• PROBLEM STATEMENT: Where an entry contains an image, leave the image out; restate everything else exactly.

• MATERIAL SUPPLIED:
________________
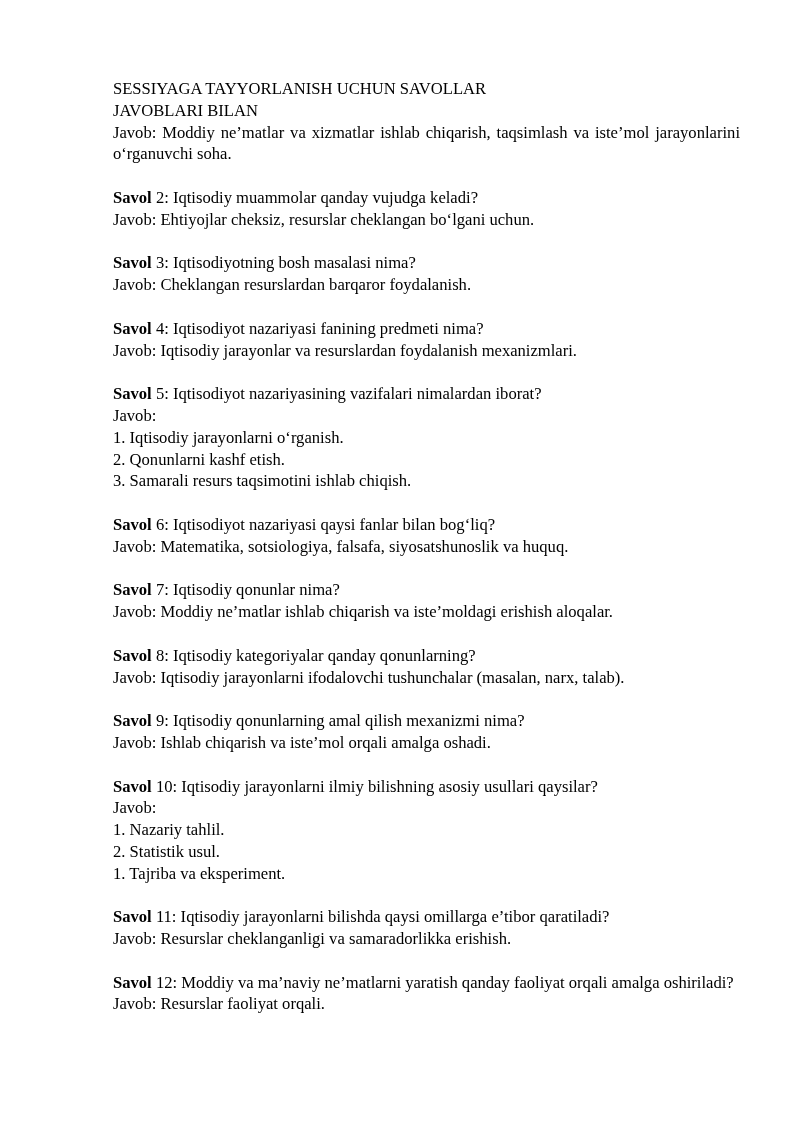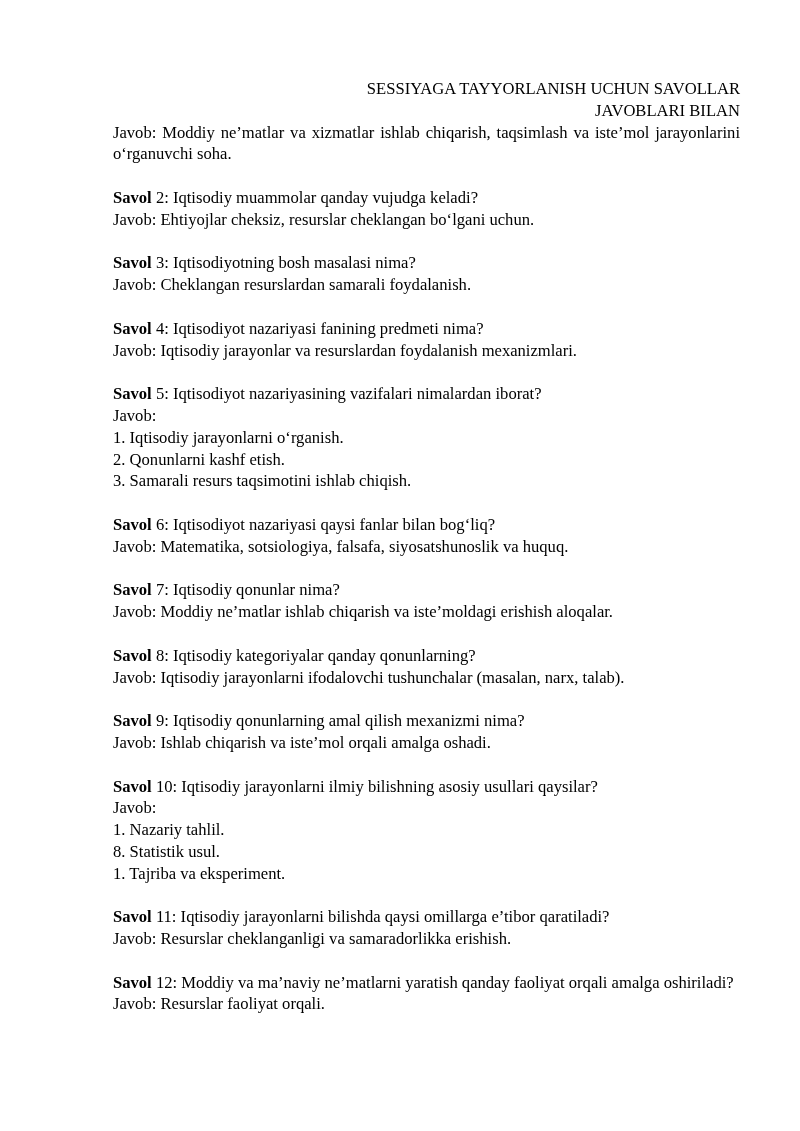"SESSIYAGA TAYYORLANISH UCHUN SAVOLLAR" .title-line { text-align: right -> left }
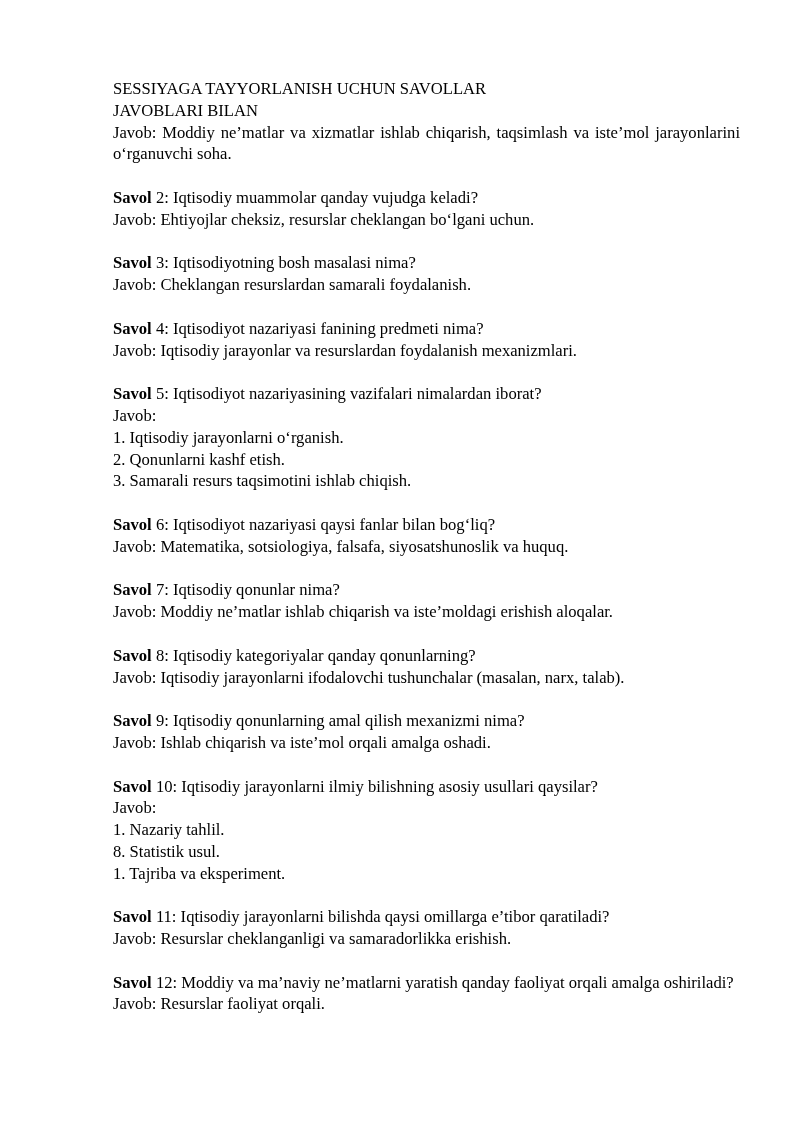"Javob: Cheklangan resurslardan samarali" p { text: samarali -> barqaror }
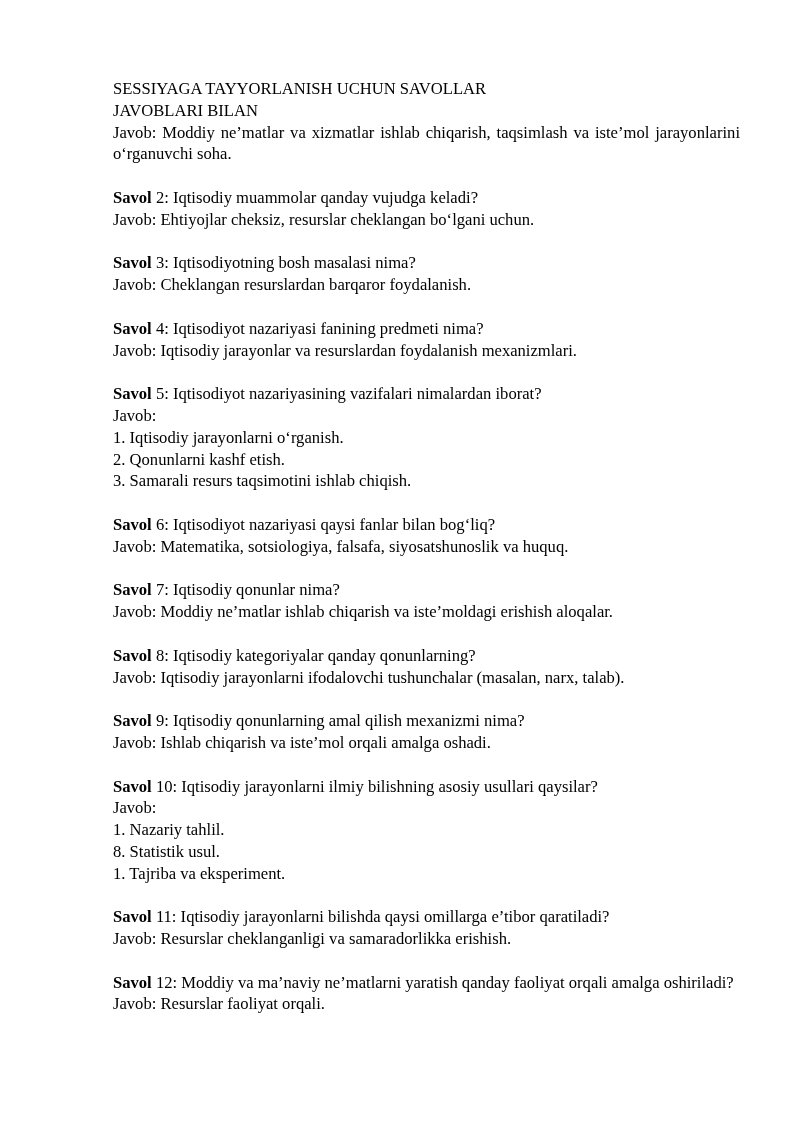"8. Statistik usul." p { text: 8 -> 2 }
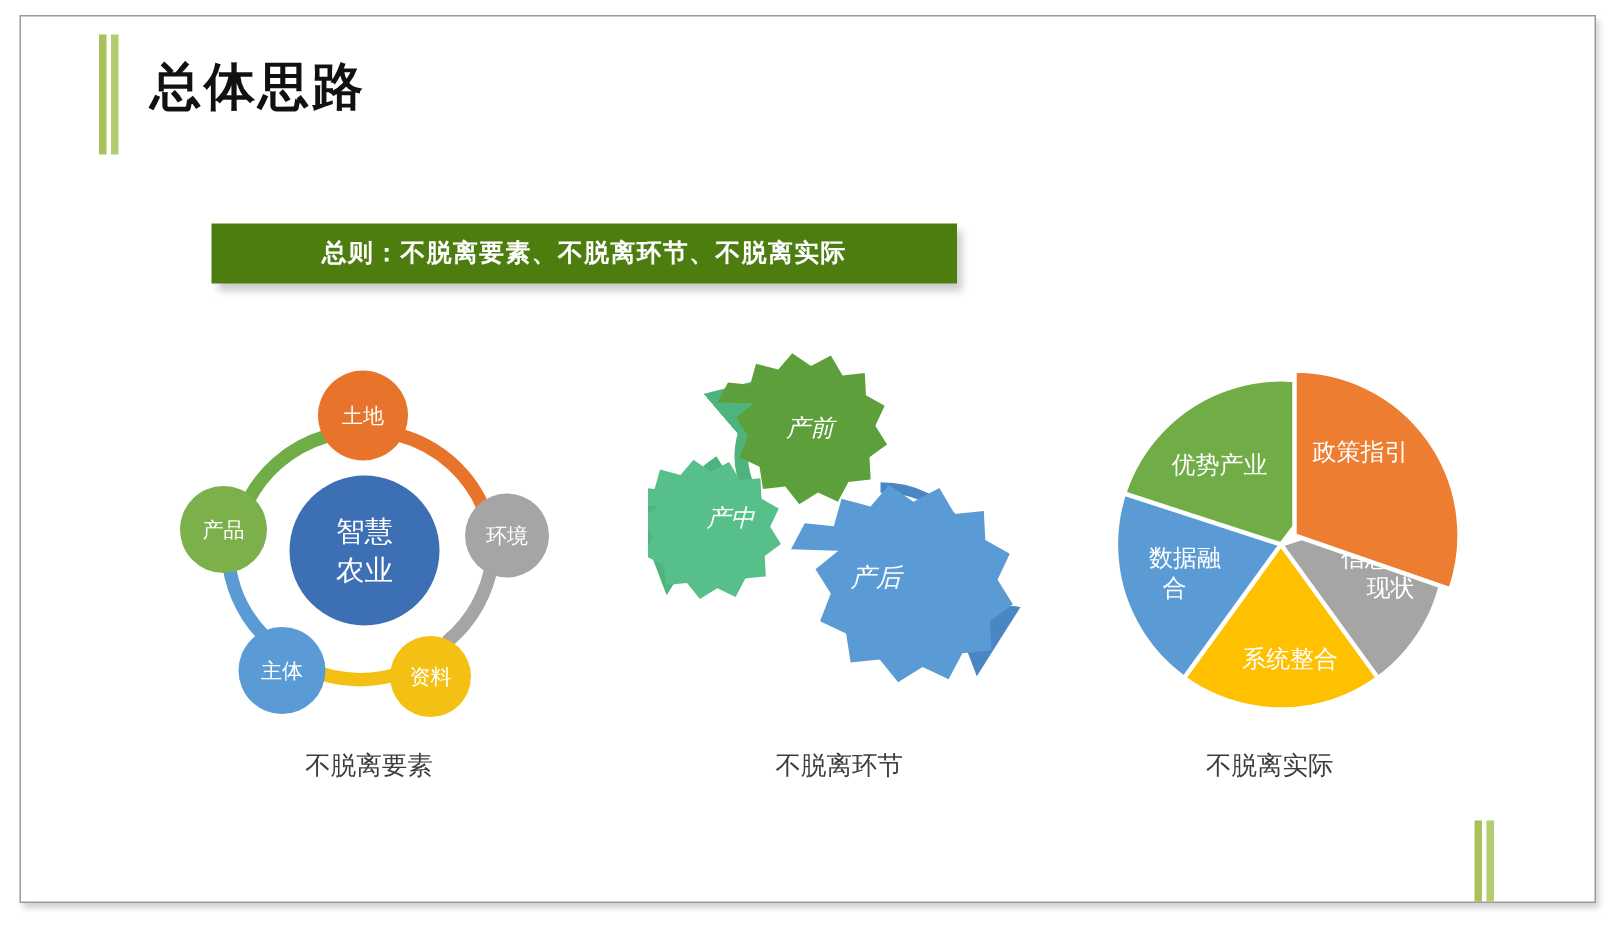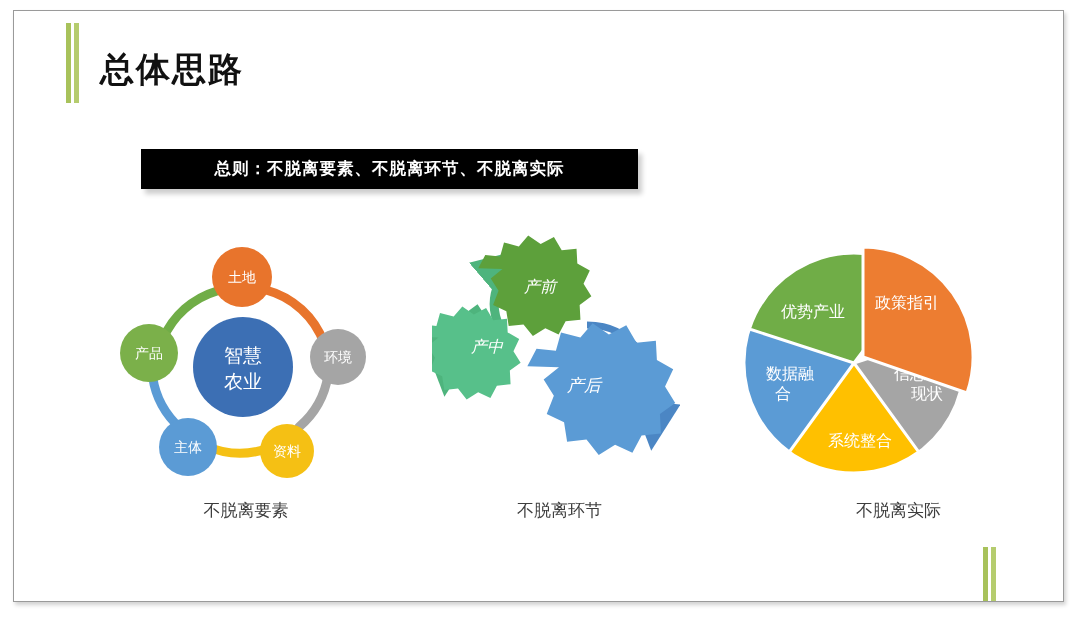"总体思路" #page-title { margin-top: 12px -> none }
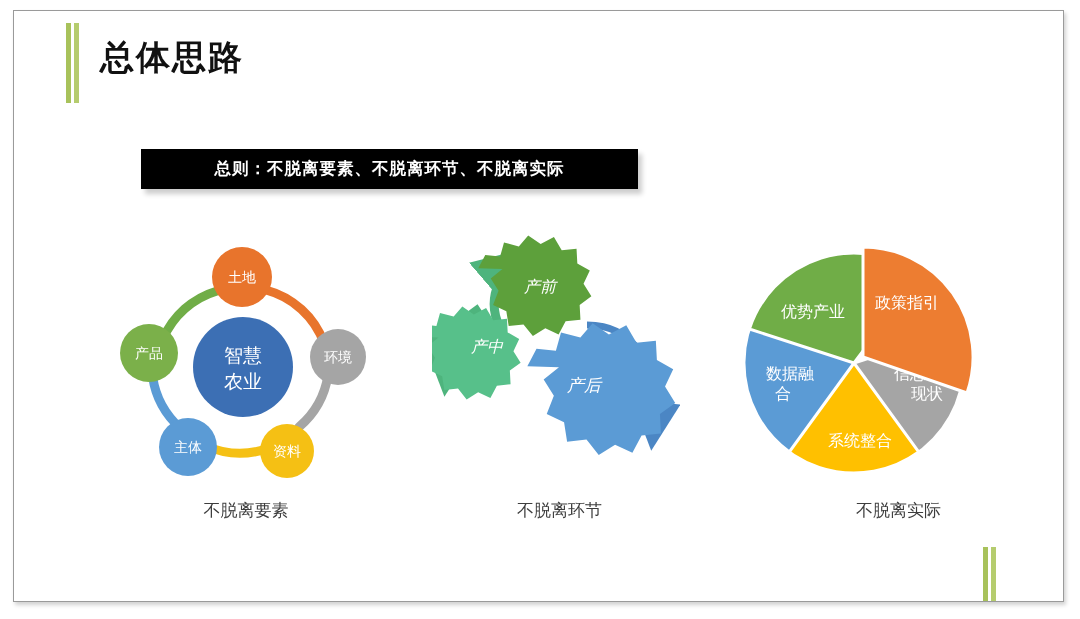"总则：不脱离要素、不脱离环节、不脱离实际" #banner { background: #000000 -> #4d7c0f }
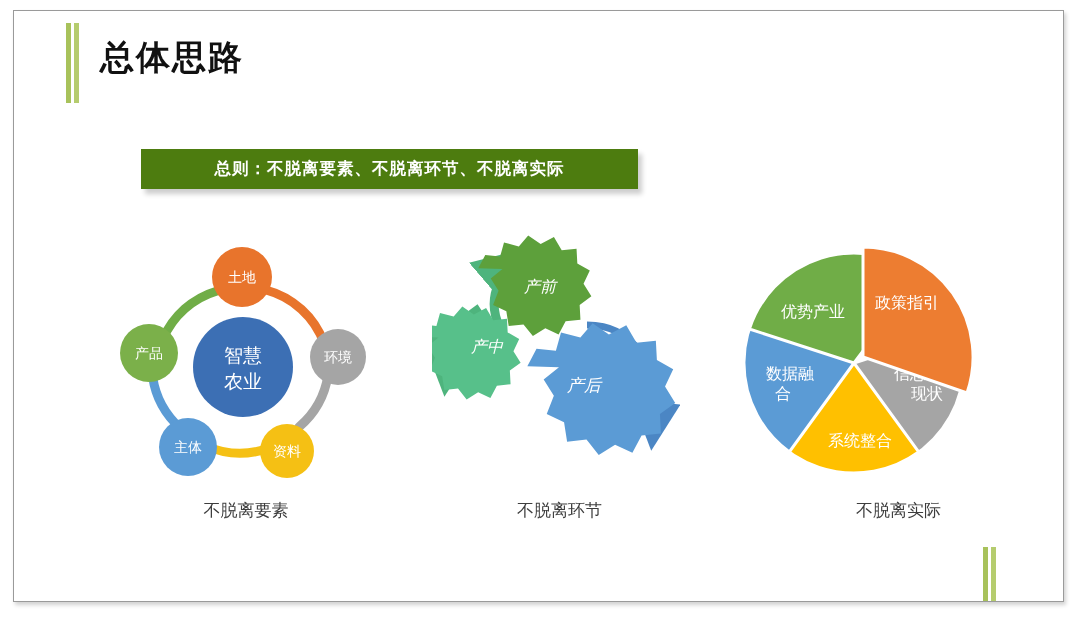"不脱离实际" #cap-3 { left: 752px -> 700px }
________________
• SOLUTION TO THE PROBLEM:
"SESSIYAGA TAYYORLANISH UCHUN SAVOLLAR" .title-line { text-align: right -> left }
"Javob: Cheklangan resurslardan samarali" p { text: samarali -> barqaror }
"8. Statistik usul." p { text: 8 -> 2 }
"总体思路" #page-title { margin-top: 12px -> none }
"总则：不脱离要素、不脱离环节、不脱离实际" #banner { background: #000000 -> #4d7c0f }
"不脱离实际" #cap-3 { left: 752px -> 700px }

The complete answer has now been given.